Connaughton4LtGov: An In-Depth Look Pt. 1

Now that Sean Connaughton'’s campaign for Virginia's lieutenant governor has come to an early end in a loss to State Senator Bill Bolling in the June 7 primary, hindsight becomes a campaign manager'’s best enemy. This analysis of his web campaign will attempt to point out one area in which Connaughton showed promise and another in which his weaknesses were fully exposed.
[Note: The Connaughton website was taken down the night of the primary, but the infrastructure of the site remains online. Please go to www.connaughton4ltgov.com/bio.shtml to navigate. Unfortunately, the home page is forever changed.]



>>The Good
What Connaughton needed to do was break away from Bolling'’s issues and define the race on his terms, perhaps on veterans affairs or job creation. The site's strengths were few and far between, heavily outweighed by its clunky, cluttered, disorganized, amateur negatives. The result is that I couldn'’t help but think that the campaign was doomed. If the website isn't competing properly, how can I expect any other aspect of the campaign to be doing so?


But there is silver lining in the Connaughton site. In wanting to portray himself as a down-to-earth, small-time local guy who gets the job done, the candidate established an excellent tone on his website. While it is hard to quantify the concept of tone, I feel that the tone of a campaign site can make it or break it for a lot of voters. If it strays too deeply into the negative or desperate, an undecided visitor can see that and will be turned off. If it sounds too good to be true, a voter’'s cynicism will be topping out the meters.
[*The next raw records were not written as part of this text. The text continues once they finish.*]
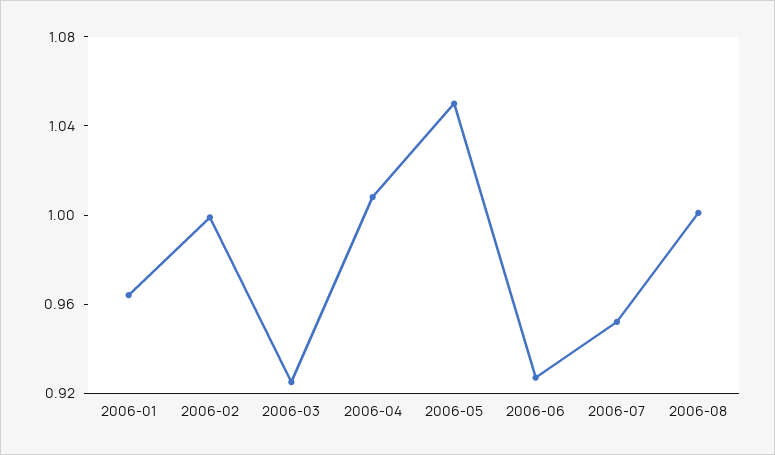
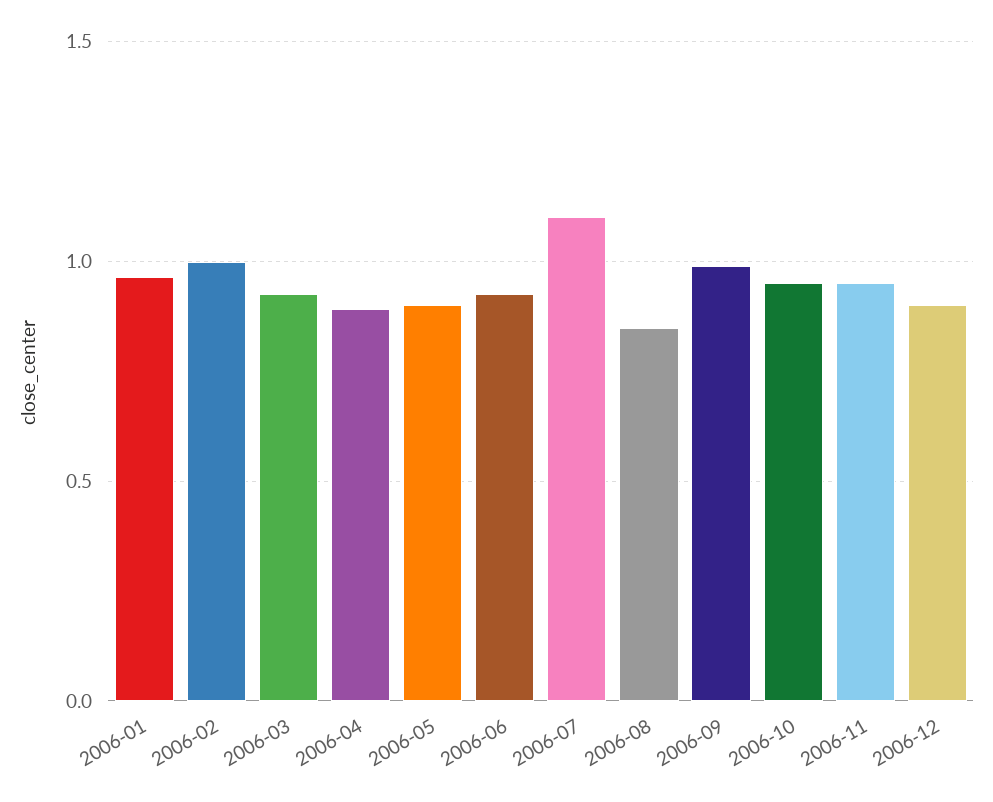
2006-04: 1.01 -> 0.9
2006-05: 1.05 -> 0.9
2006-07: 0.95 -> 1.1
2006-08: 1 -> 0.85
2006-09: none -> 1
2006-10: none -> 0.95
2006-11: none -> 0.95
2006-12: none -> 0.9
Connaughton opted out of the slick layout and graphics that his opponent used well, instead using a very rudimentary design that looks, feels and operates as if it'’s homemade. Without a doubt, this modesty is necessary for Connaughton'’s image. In essence, the site is politely saying, "Hey, our guy isn'’t a Richmond big-talker. He'’s a Prince William big-doer." Had the content of the site and the layout evoked a consistency with this tone, the sky could have been the limit for Connaughton, promoting and defending his record while serving primarily as a community tool by which Virginia Republicans can come and spread the word about Connaughton, make a public endorsement, and be persuaded to volunteer and donate.

Monday, July 04, 2005

Freedom Isn't Free


Finally free from the Brits!

This may or may not have been a piñata my freedom-fighting friends and I constructed last year to symbolize our independence. [Note: Blue is wearing a T-shirt with the Union Jack on it...we did not desecrate an actual flag. We may, however, have desecrated the history and mystique surrounding the American Revolution by reducing it to Tootsie Rolls inside a papier-mâché Nick, Jr. character.]